• _Brief_
Copy out each line of the listing below in which the string "Oddíl" occurs.

• _Excerpted data_
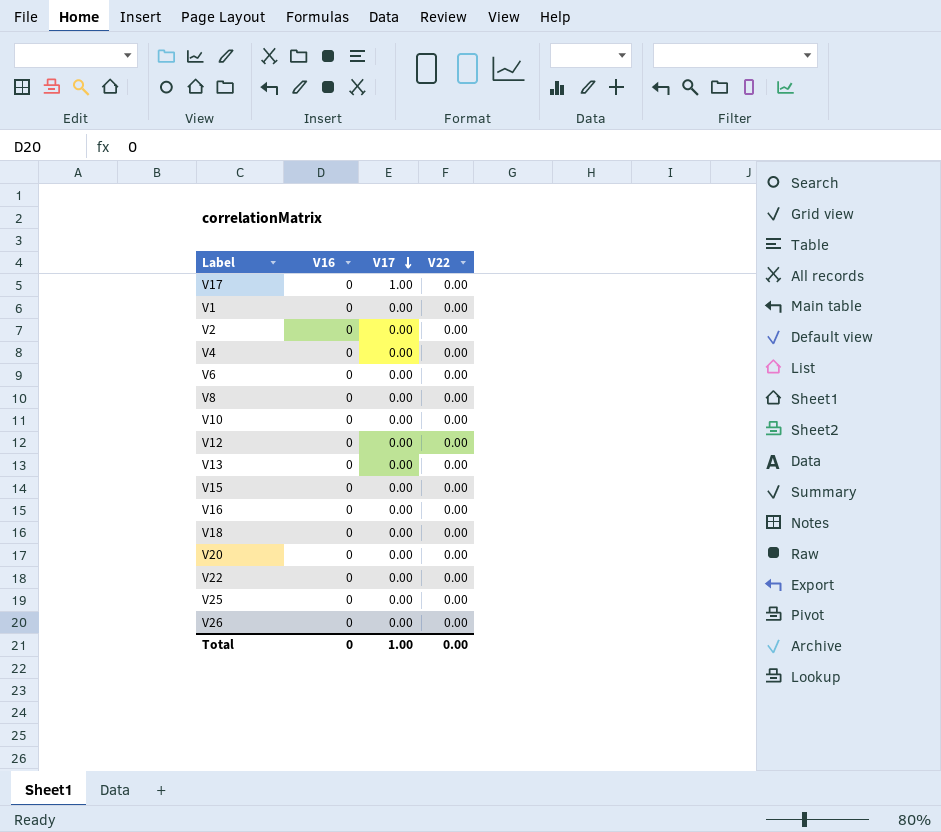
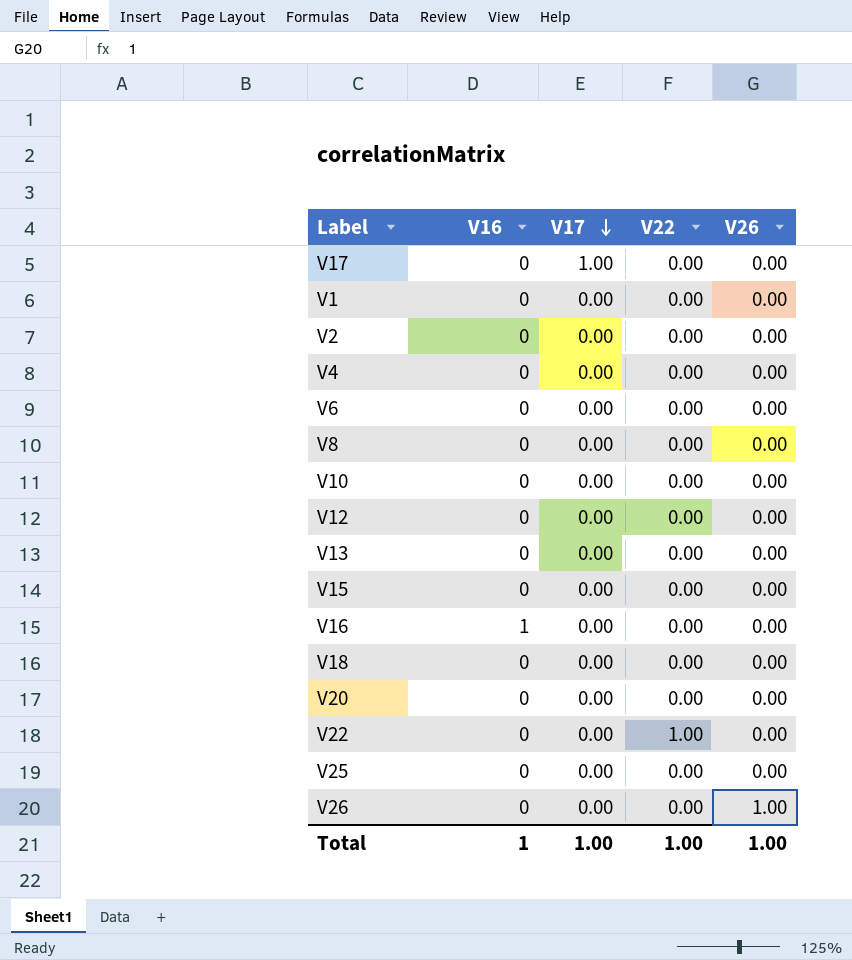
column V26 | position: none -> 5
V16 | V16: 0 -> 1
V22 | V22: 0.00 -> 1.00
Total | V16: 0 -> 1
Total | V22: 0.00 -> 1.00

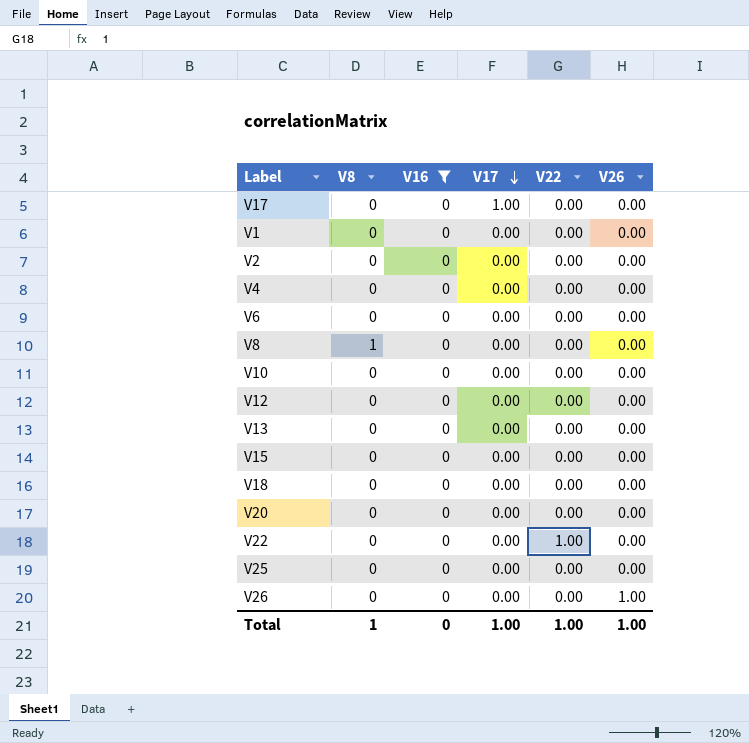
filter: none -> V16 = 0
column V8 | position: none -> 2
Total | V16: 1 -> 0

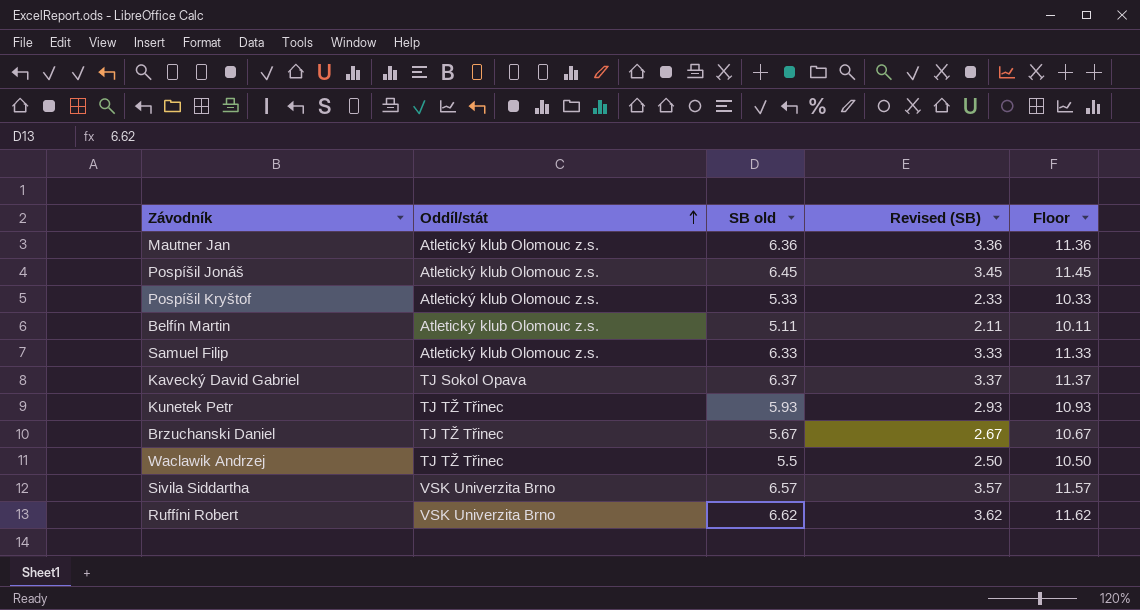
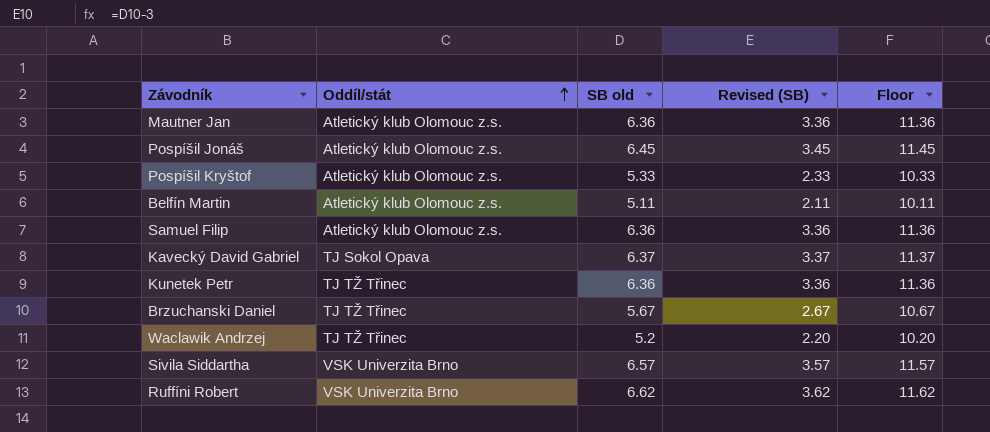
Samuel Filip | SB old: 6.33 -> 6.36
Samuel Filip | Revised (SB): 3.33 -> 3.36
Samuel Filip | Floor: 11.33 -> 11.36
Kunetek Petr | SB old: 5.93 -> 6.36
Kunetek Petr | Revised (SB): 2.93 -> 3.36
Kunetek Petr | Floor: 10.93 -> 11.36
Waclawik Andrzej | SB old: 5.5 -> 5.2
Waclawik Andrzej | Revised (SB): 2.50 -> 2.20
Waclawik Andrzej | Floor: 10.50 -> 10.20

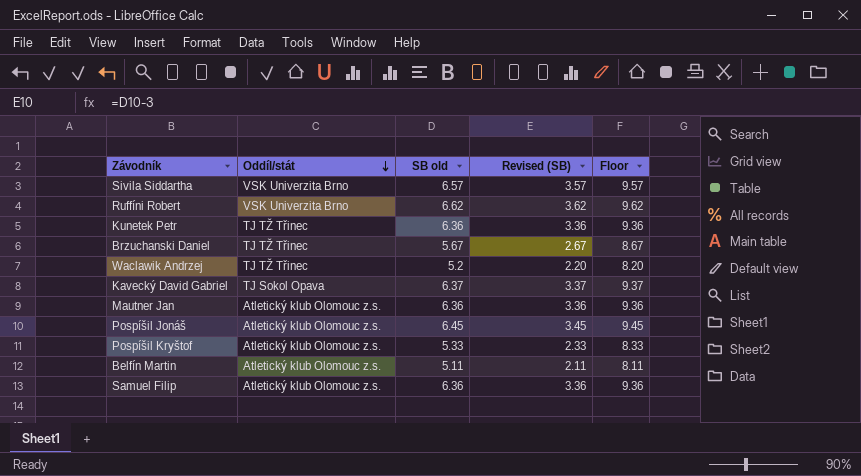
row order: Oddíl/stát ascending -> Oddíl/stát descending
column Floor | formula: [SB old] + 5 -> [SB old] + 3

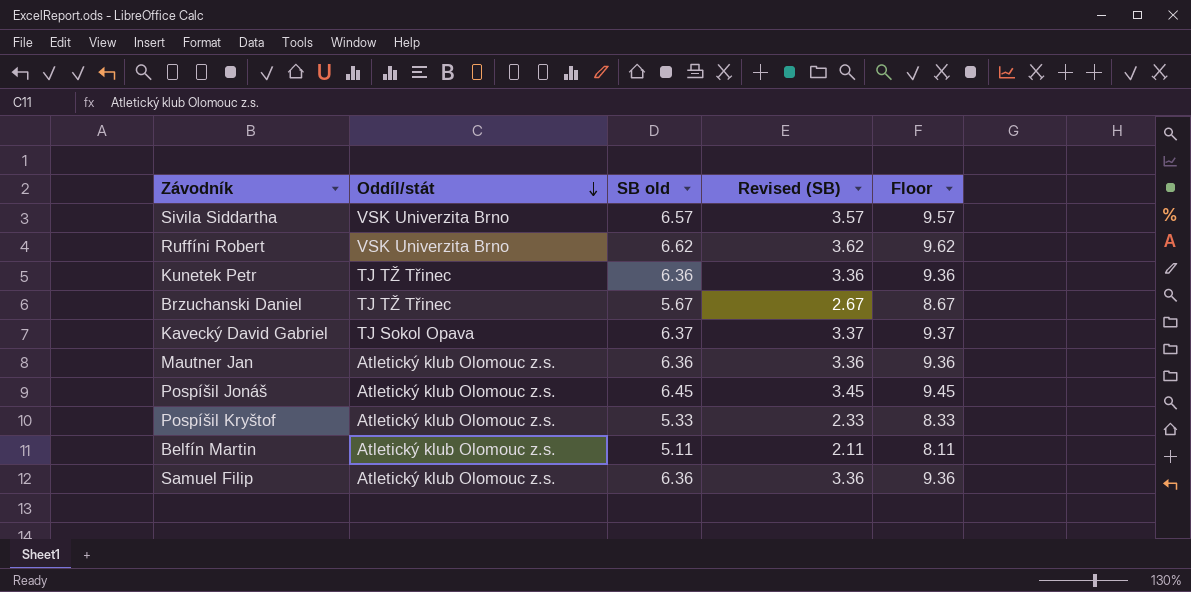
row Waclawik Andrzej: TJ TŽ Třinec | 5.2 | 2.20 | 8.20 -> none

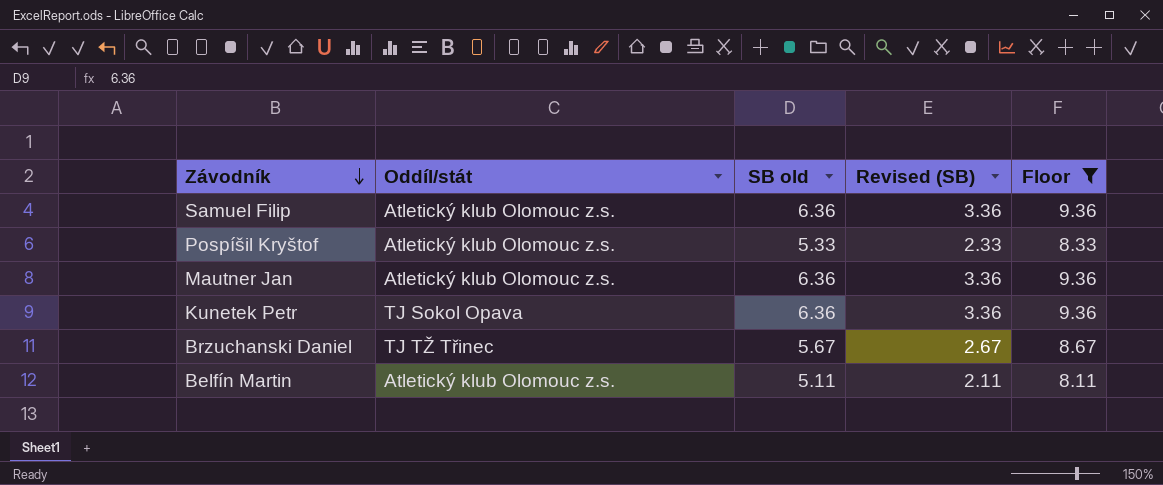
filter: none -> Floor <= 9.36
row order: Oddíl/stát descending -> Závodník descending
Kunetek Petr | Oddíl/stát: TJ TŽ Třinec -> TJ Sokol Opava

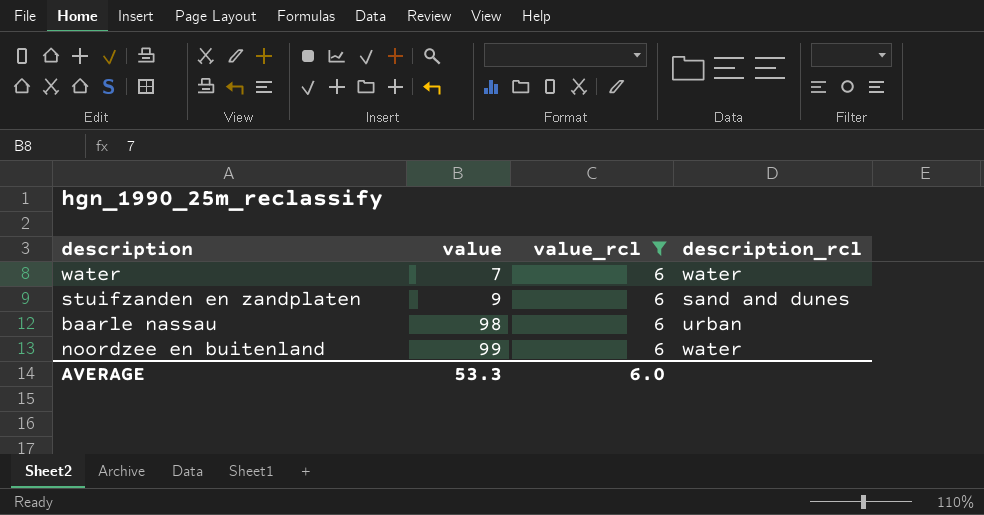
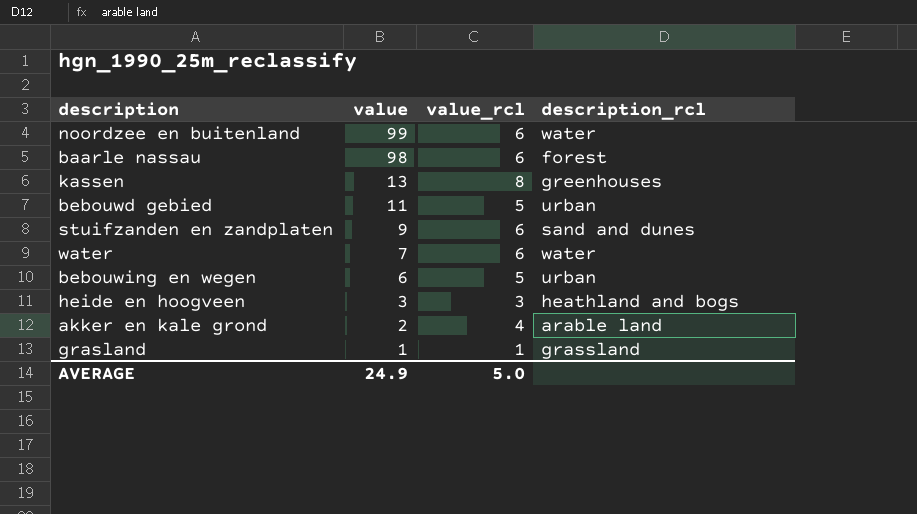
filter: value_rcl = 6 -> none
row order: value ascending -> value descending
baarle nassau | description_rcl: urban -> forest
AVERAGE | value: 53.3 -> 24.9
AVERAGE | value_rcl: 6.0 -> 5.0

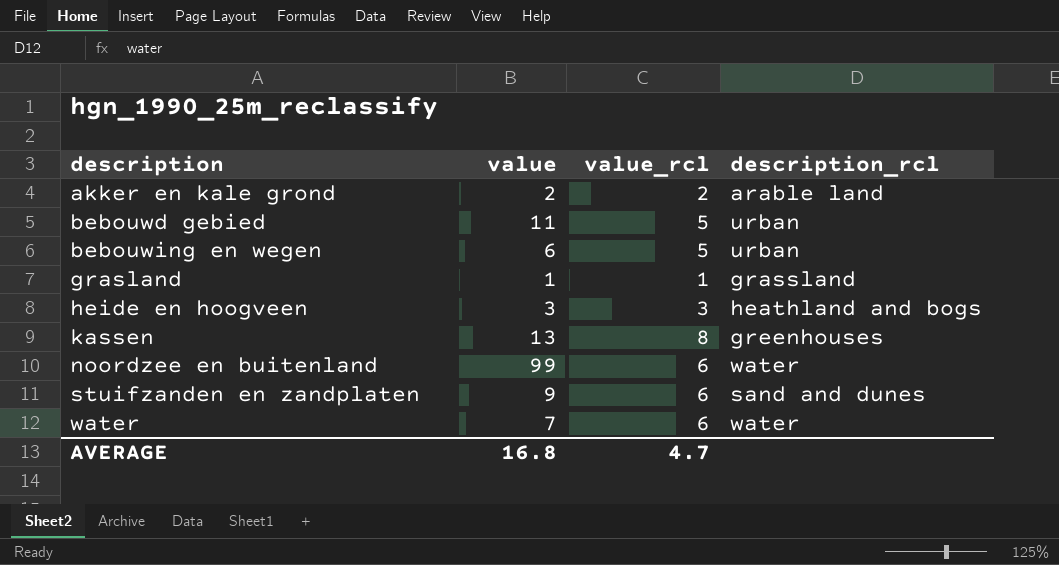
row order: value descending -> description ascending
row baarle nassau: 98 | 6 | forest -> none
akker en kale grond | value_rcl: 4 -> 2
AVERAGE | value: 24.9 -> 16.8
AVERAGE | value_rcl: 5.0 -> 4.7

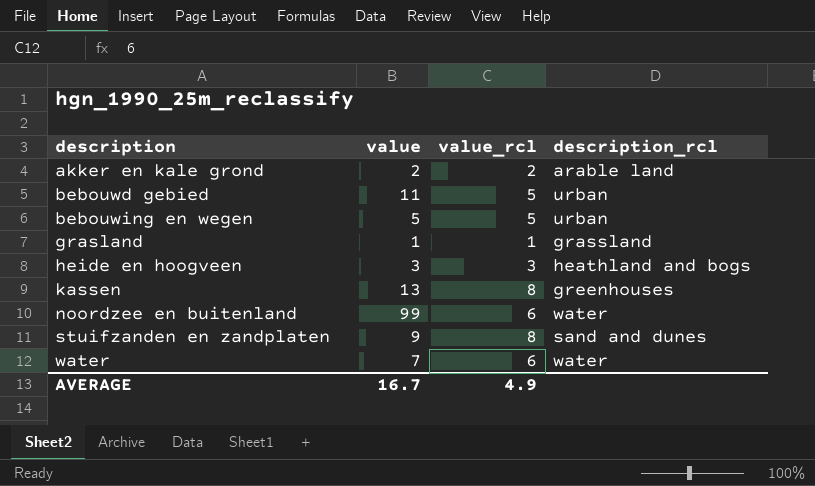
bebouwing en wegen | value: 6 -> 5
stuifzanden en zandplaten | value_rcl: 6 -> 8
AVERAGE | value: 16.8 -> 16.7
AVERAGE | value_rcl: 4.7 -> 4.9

• _Answer section_
row order: Oddíl/stát ascending -> Oddíl/stát descending
row order: Oddíl/stát descending -> Závodník descending
Kunetek Petr | Oddíl/stát: TJ TŽ Třinec -> TJ Sokol Opava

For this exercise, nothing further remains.